- _ASSIGNMENT_: Each line containing the string "image" should be copied out of the entries.

- _THE INPUT_:
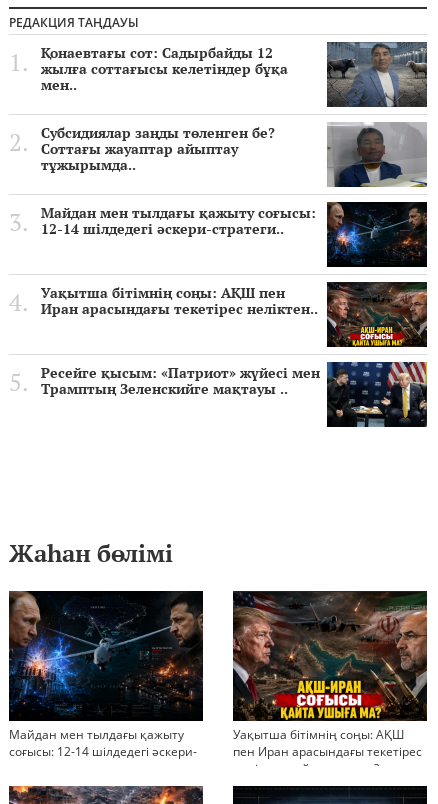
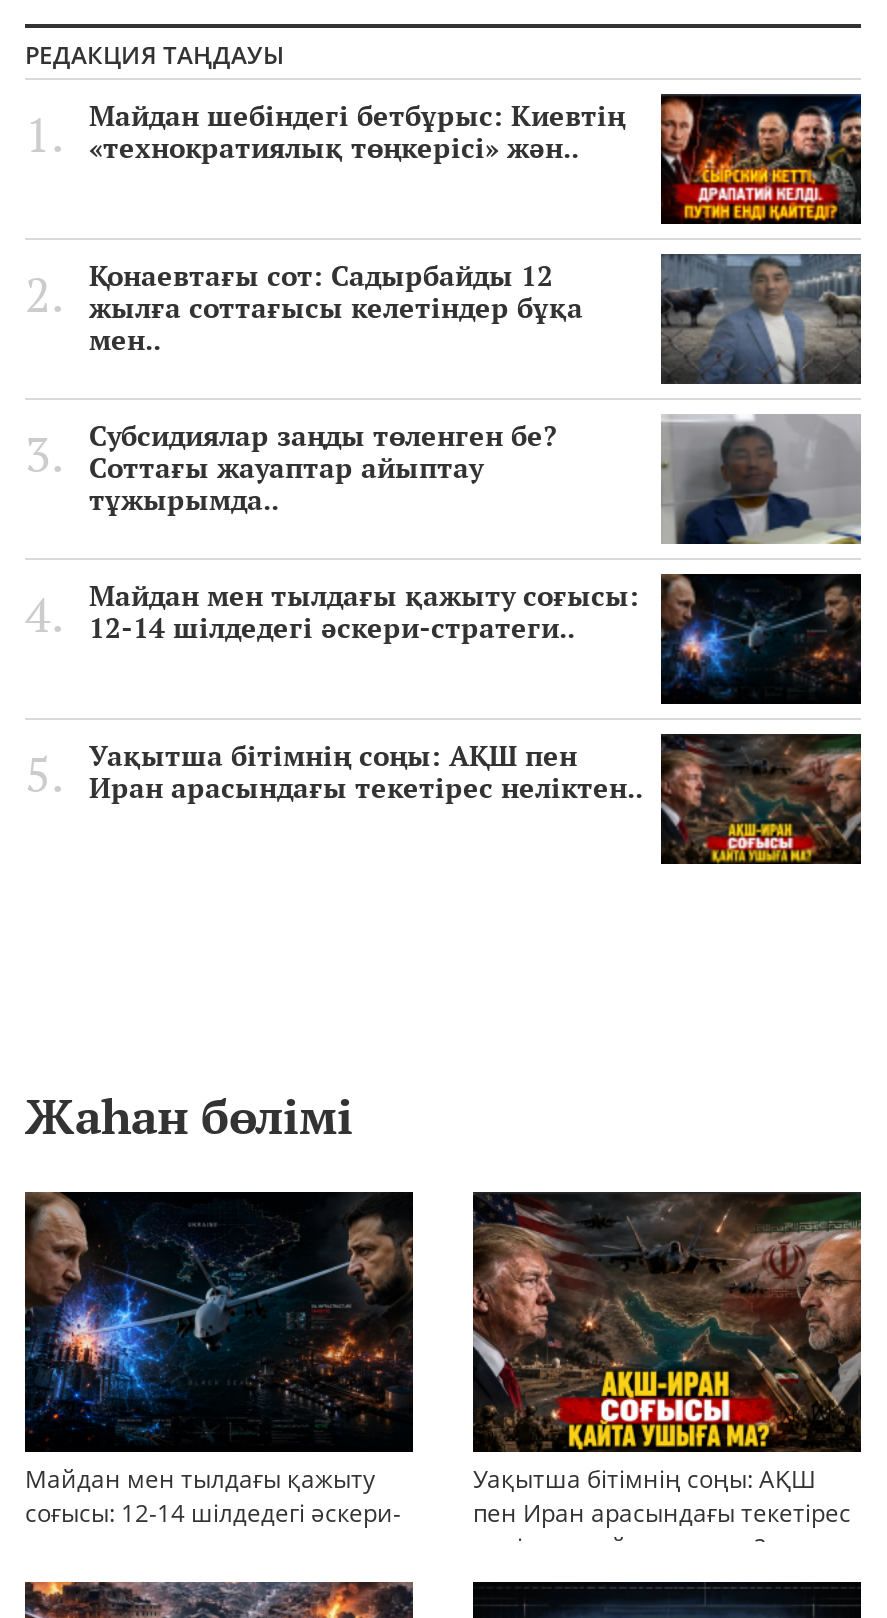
+ [image]
+ Майдан шебіндегі бетбұрыс: Киевтің
+ «технократиялық төңкерісі» жән..

moved down: [image] | Қонаевтағы сот: Садырбайды 12 | жылға соттағысы келетіндер бұқа | ... | Уақытша бітімнің соңы: АҚШ пен | Иран арасындағы текетірес неліктен..

- [image]
- Ресейге қысым: «Патриот» жүйесі мен
- Трамптың Зеленскийге мақтауы ..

- _ANSWER TO THE PROBLEM_:
+ [image]
moved down: [image] | Қонаевтағы сот: Садырбайды 12 | жылға соттағысы келетіндер бұқа | ... | Уақытша бітімнің соңы: АҚШ пен | Иран арасындағы текетірес неліктен..
- [image]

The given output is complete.